If you are supporting browsers that lack CSS Grid Layout support, you can use css-gridish/yourPrefix-legacy.min.css and the legacy classes detailed in the README.md. With the legacy file and classes, the browsers that do not support the final CSS Grid Legacy spec will fallback to a CSS Flexbox alternative. The CSS Flexbox alternative supports embedded subgrids that still reflect the overall grid system’s column structure.

User-defined breakpoints

One of the best parts about CSS Grid Layout is that your users can rearrange the layout at any width in their own media query. Your grid will also support rearranging layout at custom breakpoints for the legacy implementation when the user compiles their own Sass. Just have them define the following map of rem widths before they import in your Sass file:

$extraBreakpoints: (
  xsm: 10,
  whatever: 78,
  superxlarge: 1000,
  ...
);
@import './css-gridish/scss/yourPrefix-legacy.scss;

Transitioning from Legacy

Once your experience can drop support for browsers like IE 11 and Edge <15, you can simply remove all legacy classes and switch over to the non-legacy files. This is a great progressive-enhancement for your performance when it happens.

Future Updates

  • Once Edge and Safari gain display: subgrid support, we can remove our dependence on vw units.
  • Once a solution in the CSS Grid spec is given for one item to ignore grid-gap, we can utilize grid-gap by default instead of opting in to padding classes.

FAQs

Why does none of the CSS Grid code use grid-gap for gutters?

A lot of times, you will want an item to break out of the gutters for background color, to extend media, or for another reason. Until the CSS Grid spec has a way to ignore that gutter, we use the padding classes (.yourGrid-padding) to opt-in to respecting the gutter. The padding classes are always half the size of a gutter for alignment.

Why are columns using vw units and sometimes the calc function?

Until Edge and Safari support display: subgrid, it will be difficult for you to write semantic HTML with CSS Grid Layout. We are able to take advantage of vw units and the calc function so you can embed your .yourPrefix-grid class inside of itself as much that is needed for you.

Why are there no row classes for the legacy implementation?

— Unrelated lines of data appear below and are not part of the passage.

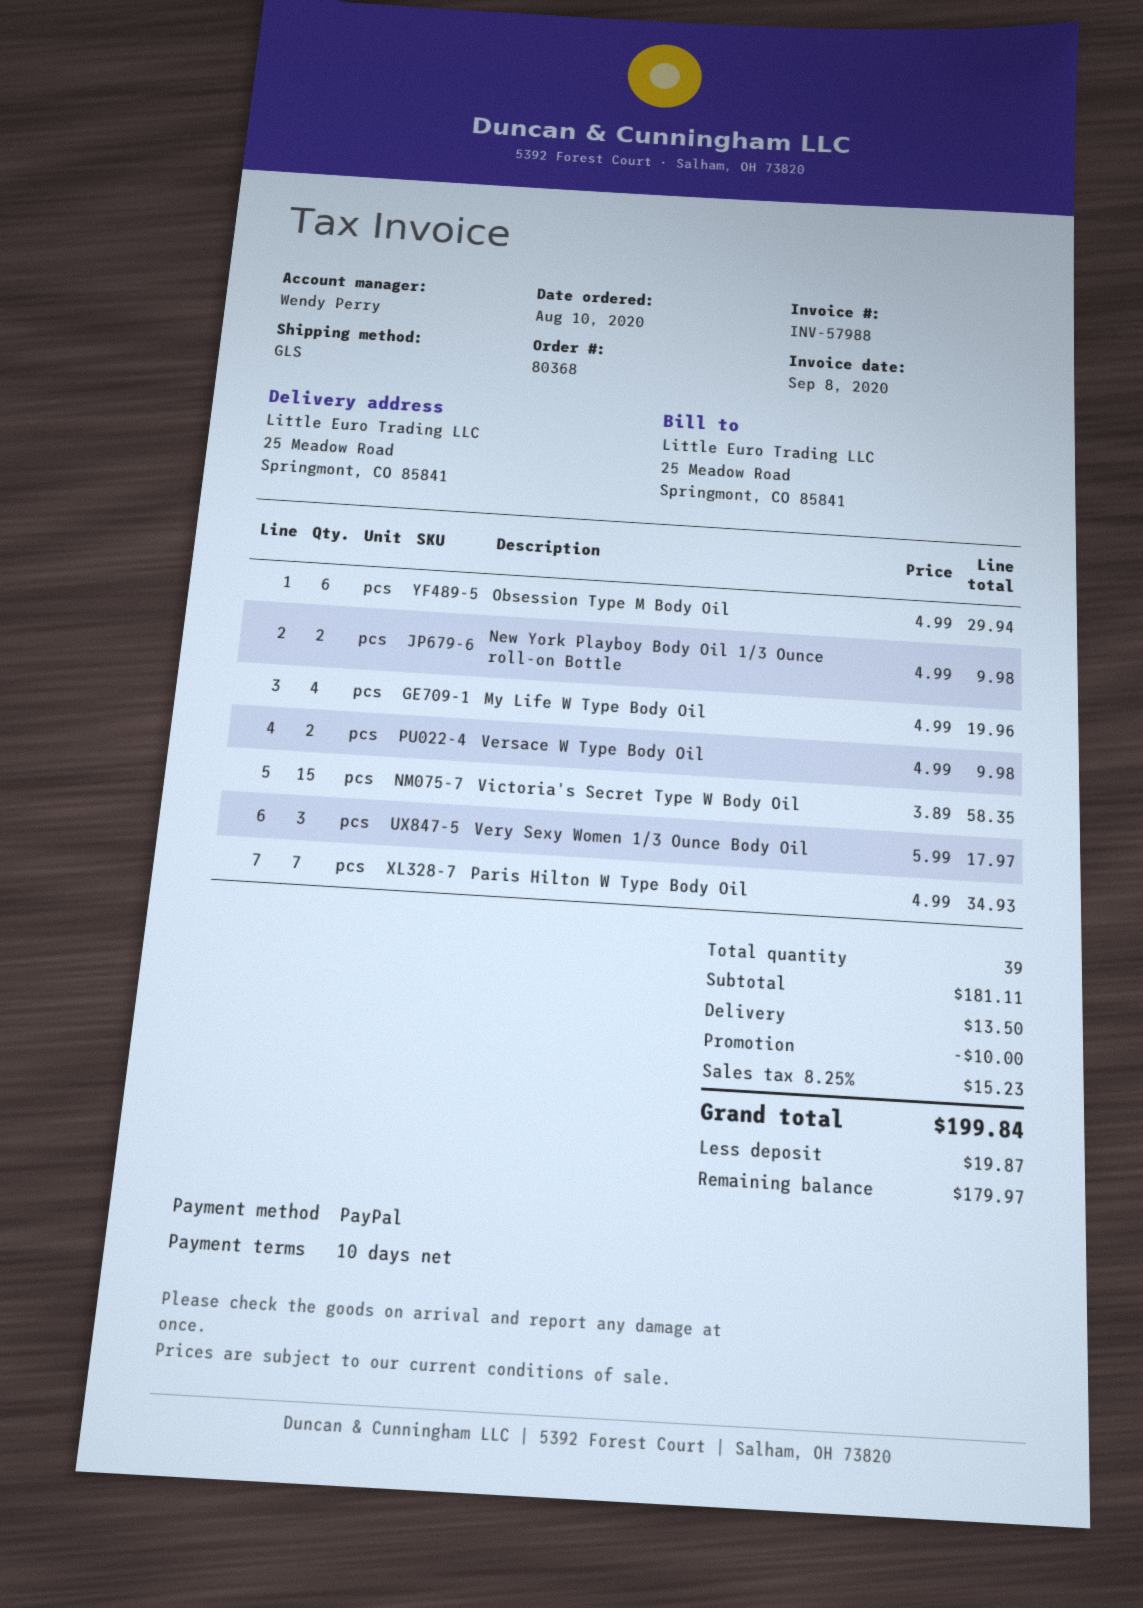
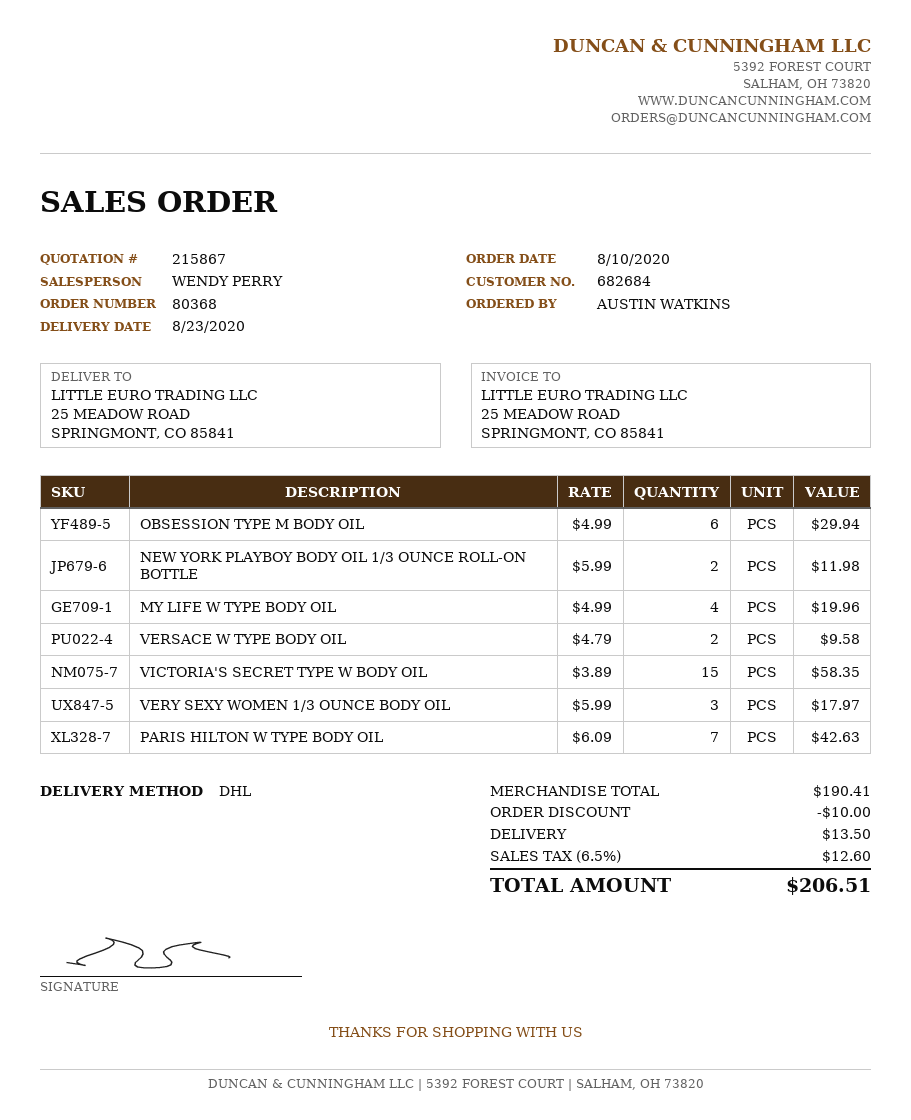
shipping method: GLS -> DHL
New York Playboy Body Oil 1/3 Ounce roll-on Bottle: 2 x 4.99 = 9.98 -> 2 x 5.99 = 11.98
Versace W Type Body Oil: 2 x 4.99 = 9.98 -> 2 x 4.79 = 9.58
Paris Hilton W Type Body Oil: 7 x 4.99 = 34.93 -> 7 x 6.09 = 42.63
subtotal: 181.11 -> 190.41
tax: 8.25% = 15.23 -> 6.5% = 12.60
total: 199.84 -> 206.51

Thanks to flexbox’s wrapping functionality, nodes that specify rows are not necessary. Only create a node for a row if it has semantic or accessibility significance. You can keep embedding .yourPrefix-grid as necessary to accomplish this.

What happens in the legacy implementation if I specify the column width for one breakpoint, but not the next larger breakpoint?

To maintain a mobile-first opinion, column widths will scale to the next breakpoint if not specified. This means that a .yourPrefix__col--sm--3 (with 6 total columns) would automatically grow into a .yourPrefix__col--md--6 (with 12 total columns) if no md class was declared to maintain half of the screen size.